Я, во-первых, не верил, а, во-вторых, по привычке Володю подзадоривал: да ладно тебе — окстись, мол!
— Ты слушай, пока рассказываю — слушай. Там в Хлюпине есть такие Колчины. Мы — цыгане, цыгане!.. А им: цыгане вы для тех, кто не жил тут и ничего не знает. А для местных вы — эфиопы!
— Так уж?!
— Да если б только они!.. В Захарове жил дед Вася, тоже якобы цыган… Тут цыган этих липовых!
— Как «собак нерезаных»?
— Ну, примерно.
— А, может, липовых эфиопов?
— У Цветковых и сейчас тут родня… А когда жив был Борис Васильич, тот и не думал отпираться. Нос плоский, а губищи — на километр. Работал трактористом: соляркой измажется — ну, негр, как есть — негр. Его не только за глаза, и при нем самом: Поль Робсон. Такая была кликуха.

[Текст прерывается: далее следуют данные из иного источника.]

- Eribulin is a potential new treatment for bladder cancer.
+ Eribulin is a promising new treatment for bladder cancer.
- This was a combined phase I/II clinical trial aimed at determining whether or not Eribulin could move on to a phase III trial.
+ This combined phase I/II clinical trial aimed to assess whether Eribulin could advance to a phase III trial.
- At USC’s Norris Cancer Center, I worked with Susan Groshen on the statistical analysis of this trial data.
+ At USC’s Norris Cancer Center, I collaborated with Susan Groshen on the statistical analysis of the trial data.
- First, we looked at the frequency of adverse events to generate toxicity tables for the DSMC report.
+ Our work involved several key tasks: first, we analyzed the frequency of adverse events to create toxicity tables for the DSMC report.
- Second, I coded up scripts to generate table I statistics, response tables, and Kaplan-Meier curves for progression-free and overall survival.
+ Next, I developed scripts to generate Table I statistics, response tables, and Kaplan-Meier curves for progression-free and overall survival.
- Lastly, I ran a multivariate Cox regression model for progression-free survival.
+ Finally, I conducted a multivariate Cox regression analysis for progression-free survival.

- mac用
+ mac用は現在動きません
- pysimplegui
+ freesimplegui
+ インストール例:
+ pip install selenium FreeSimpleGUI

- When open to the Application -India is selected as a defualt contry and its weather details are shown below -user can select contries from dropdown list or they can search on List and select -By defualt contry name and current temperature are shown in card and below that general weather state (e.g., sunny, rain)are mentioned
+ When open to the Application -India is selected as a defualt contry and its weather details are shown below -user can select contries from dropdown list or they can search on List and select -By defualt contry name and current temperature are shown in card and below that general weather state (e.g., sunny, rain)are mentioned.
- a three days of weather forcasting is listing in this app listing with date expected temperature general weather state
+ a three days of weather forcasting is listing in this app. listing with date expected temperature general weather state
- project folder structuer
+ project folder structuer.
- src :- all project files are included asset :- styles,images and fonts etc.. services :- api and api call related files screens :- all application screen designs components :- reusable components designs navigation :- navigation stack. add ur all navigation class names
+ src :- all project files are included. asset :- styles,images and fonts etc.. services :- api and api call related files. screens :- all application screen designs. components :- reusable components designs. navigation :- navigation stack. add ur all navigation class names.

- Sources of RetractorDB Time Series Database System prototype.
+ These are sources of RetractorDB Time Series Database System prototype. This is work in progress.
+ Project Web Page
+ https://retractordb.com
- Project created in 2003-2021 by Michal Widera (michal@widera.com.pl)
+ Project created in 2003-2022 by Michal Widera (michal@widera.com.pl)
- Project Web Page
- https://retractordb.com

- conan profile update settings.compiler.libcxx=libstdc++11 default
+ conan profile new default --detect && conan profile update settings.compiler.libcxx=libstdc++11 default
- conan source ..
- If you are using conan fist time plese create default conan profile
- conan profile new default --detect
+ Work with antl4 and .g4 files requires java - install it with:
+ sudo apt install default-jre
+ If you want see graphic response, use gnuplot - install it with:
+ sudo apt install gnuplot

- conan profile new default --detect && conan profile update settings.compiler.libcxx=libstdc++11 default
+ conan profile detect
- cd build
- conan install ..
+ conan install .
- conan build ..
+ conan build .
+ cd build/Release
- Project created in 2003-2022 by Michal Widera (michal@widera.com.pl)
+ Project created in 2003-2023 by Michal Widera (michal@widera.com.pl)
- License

— А, может, Александр Сергеич тут ни при чем? — пытался я охладить захаровский володин патриотический пыл. — Кто-нибудь из Ганнибалов постарался… кто-то другой, мало ли?
— Поздно ты, Леонтьич, хватился: многие теперь уже ушли, — посерьезнел Володя. — Был такой Анатолий Поваров, электрик… ну, начальник участка, не все равно. Вот он все это собирал и доказывал. Недаром дружил с Галиной Васильевной, она теперь в музее работает. И Капитолина Васильевна его уважала, она теперь тоже при музее.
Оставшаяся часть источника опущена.